Web interface edit records:

..........

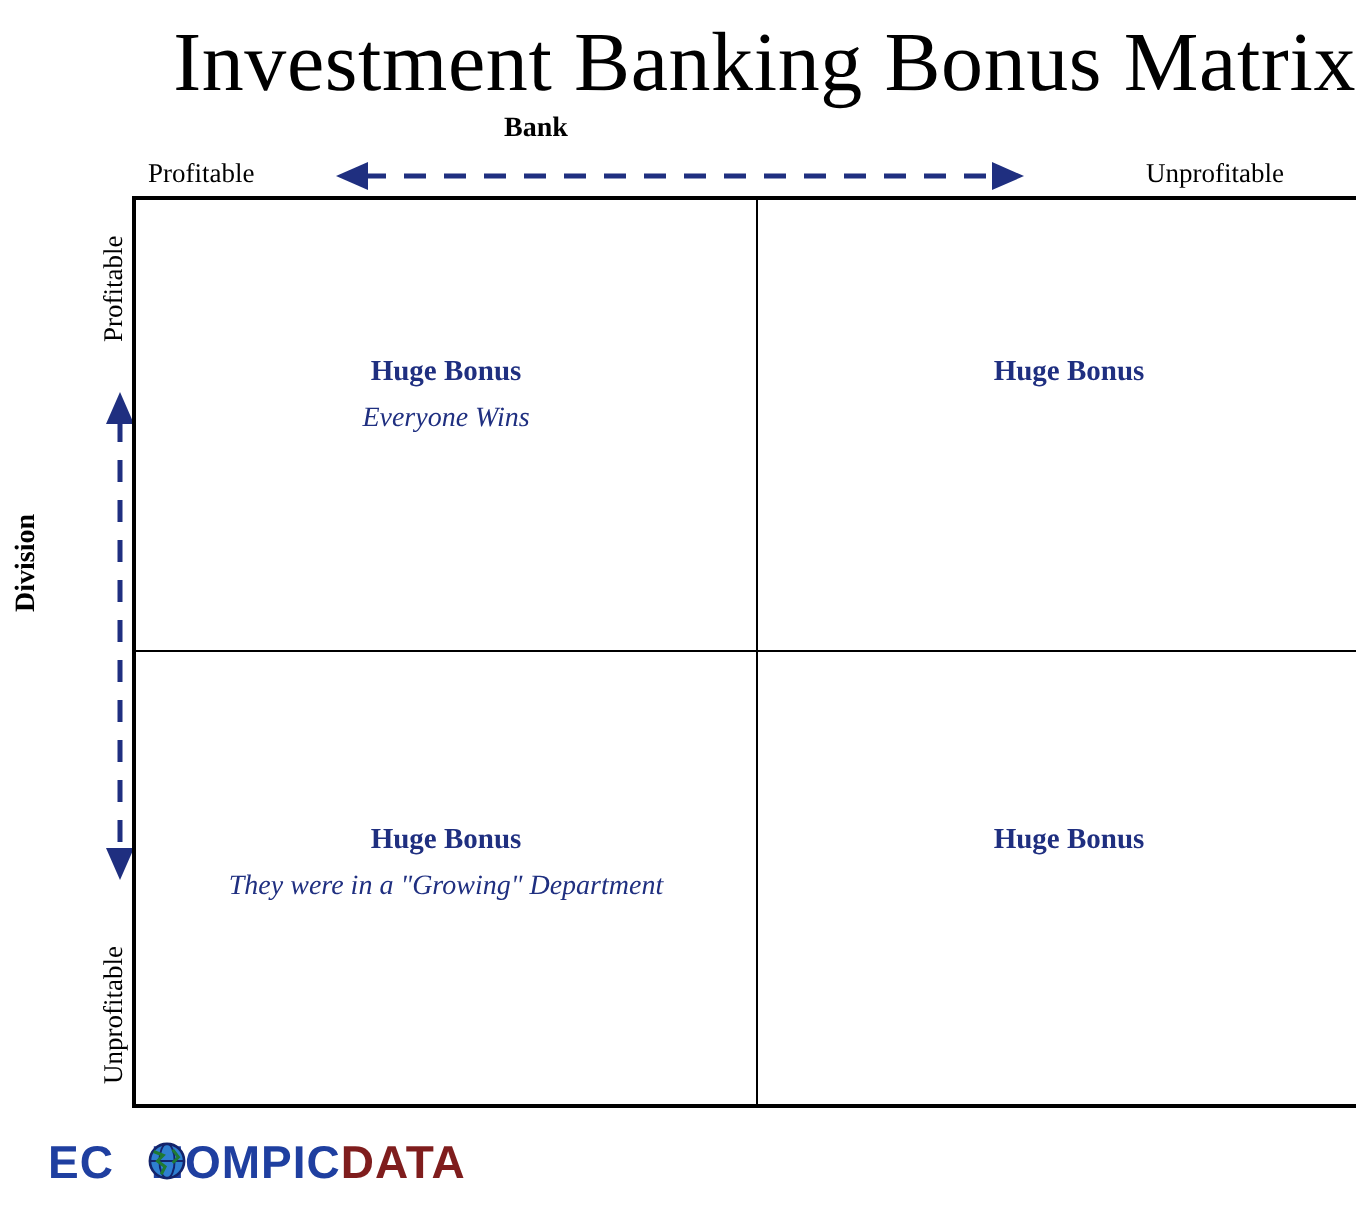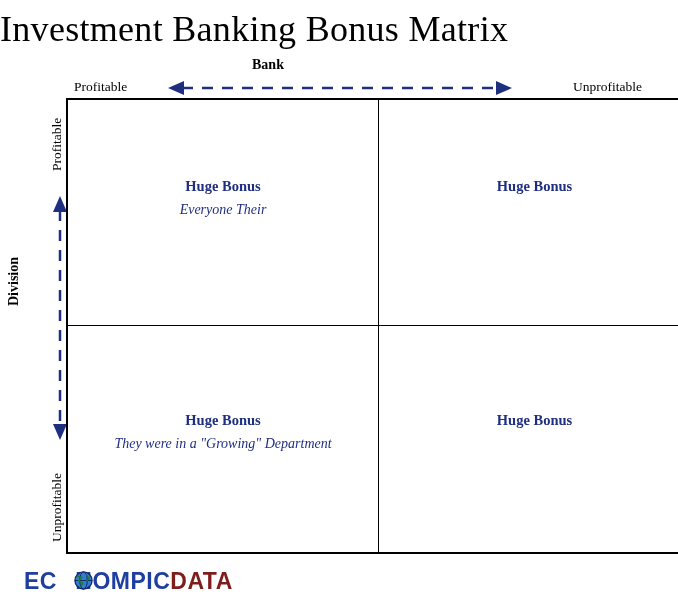--- a/index.html
+++ b/index.html
@@ -13,22 +13,22 @@
     font-family: "Liberation Serif", serif;
     position: relative;
     overflow: hidden;
   }
 
   #title {
     position: absolute;
     top: 8px;
     left: 0;
     width: 678px;
-    text-align: left;
-    font-size: 36px;
+    text-align: right;
+    font-size: 42px;
     font-family: "Liberation Serif", serif;
     color: #000000;
     letter-spacing: 0.3px;
   }
 
   
   #bank-label {
     position: absolute;
     top: 57px;
     left: 0;
@@ -198,21 +198,21 @@
   <line x1="9" y1="14" x2="9" y2="230" stroke="#1f2f80" stroke-width="2.5" stroke-dasharray="11 9"></line>
   <polygon points="9,0 2,16 16,16" fill="#1f2f80"></polygon>
   <polygon points="9,244 2,228 16,228" fill="#1f2f80"></polygon>
 </svg>
 
 <div id="matrix">
 
   <div class="quad col-left row-top">
     <div class="quad-inner">
       <div class="quad-title">Huge Bonus</div>
-      <div class="quad-sub">Everyone Their</div>
+      <div class="quad-sub">Everyone Wins</div>
     </div>
   </div>
 
   <div class="quad col-right row-top">
     <div class="quad-inner">
       <div class="quad-title">Huge Bonus</div>
     </div>
   </div>
 
   <div class="quad col-left row-bottom">

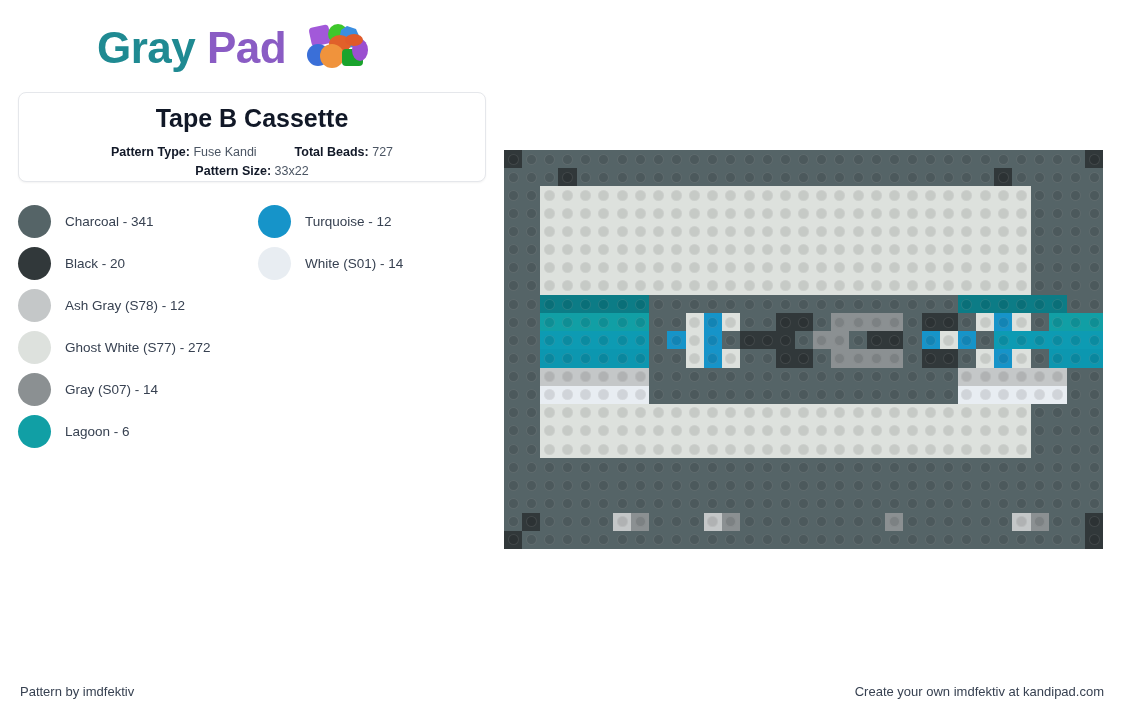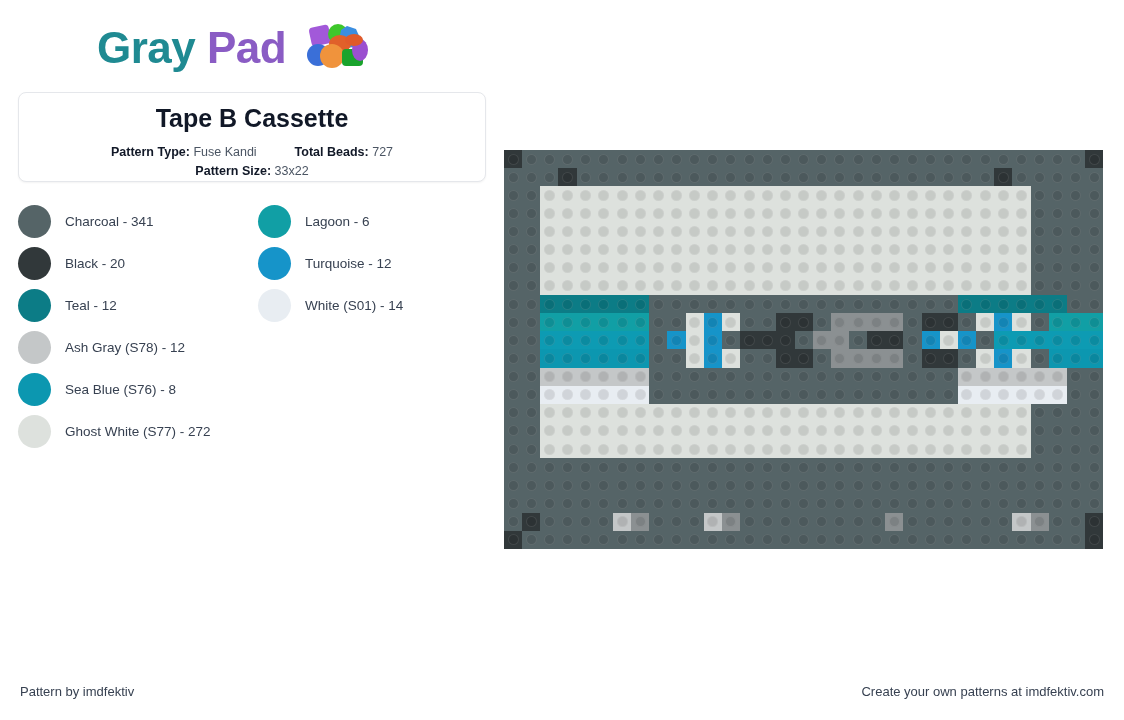--- a/index.html
+++ b/index.html
@@ -147,34 +147,30 @@
   <div class="legend" id="legend">
       <div class="legend-item">
         <span class="swatch" style="background: rgb(85, 100, 103);"></span>
         <span class="legend-label">Charcoal - 341</span>
       </div>
       <div class="legend-item">
         <span class="swatch" style="background: rgb(49, 56, 58);"></span>
         <span class="legend-label">Black - 20</span>
       </div>
       <div class="legend-item">
-        <span class="swatch" style="background: rgb(12, 124, 134);"></span>
-        <span class="legend-label">Teal - 12</span>
-      </div>
-      <div class="legend-item">
         <span class="swatch" style="background: rgb(196, 199, 200);"></span>
         <span class="legend-label">Ash Gray (S78) - 12</span>
       </div>
       <div class="legend-item">
-        <span class="swatch" style="background: rgb(12, 151, 176);"></span>
-        <span class="legend-label">Sea Blue (S76) - 8</span>
+        <span class="swatch" style="background: rgb(221, 225, 221);"></span>
+        <span class="legend-label">Ghost White (S77) - 272</span>
       </div>
       <div class="legend-item">
-        <span class="swatch" style="background: rgb(221, 225, 221);"></span>
-        <span class="legend-label">Ghost White (S77) - 272</span>
+        <span class="swatch" style="background: rgb(139, 144, 146);"></span>
+        <span class="legend-label">Gray (S07) - 14</span>
       </div>
       <div class="legend-item">
         <span class="swatch" style="background: rgb(17, 159, 165);"></span>
         <span class="legend-label">Lagoon - 6</span>
       </div>
       <div class="legend-item">
         <span class="swatch" style="background: rgb(22, 148, 201);"></span>
         <span class="legend-label">Turquoise - 12</span>
       </div>
       <div class="legend-item">
@@ -909,16 +905,16 @@
         <div class="bead" style="background: rgb(85, 100, 103);"></div>
         <div class="bead" style="background: rgb(85, 100, 103);"></div>
         <div class="bead" style="background: rgb(85, 100, 103);"></div>
         <div class="bead" style="background: rgb(85, 100, 103);"></div>
         <div class="bead" style="background: rgb(49, 56, 58);"></div>
       </div>
   </div>
 
   <div class="footer">
     <span>Pattern by imdfektiv</span>
-    <span>Create your own patterns at imdfektiv.com</span>
+    <span>Create your own imdfektiv at kandipad.com</span>
   </div>
 
 </div>
 
 </body></html>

..........

(WHAT YOU SHOULD DO): For each line above that has the word "quad", add one to a tally, and report the final tally alone.

(RESPONSE BELOW): 9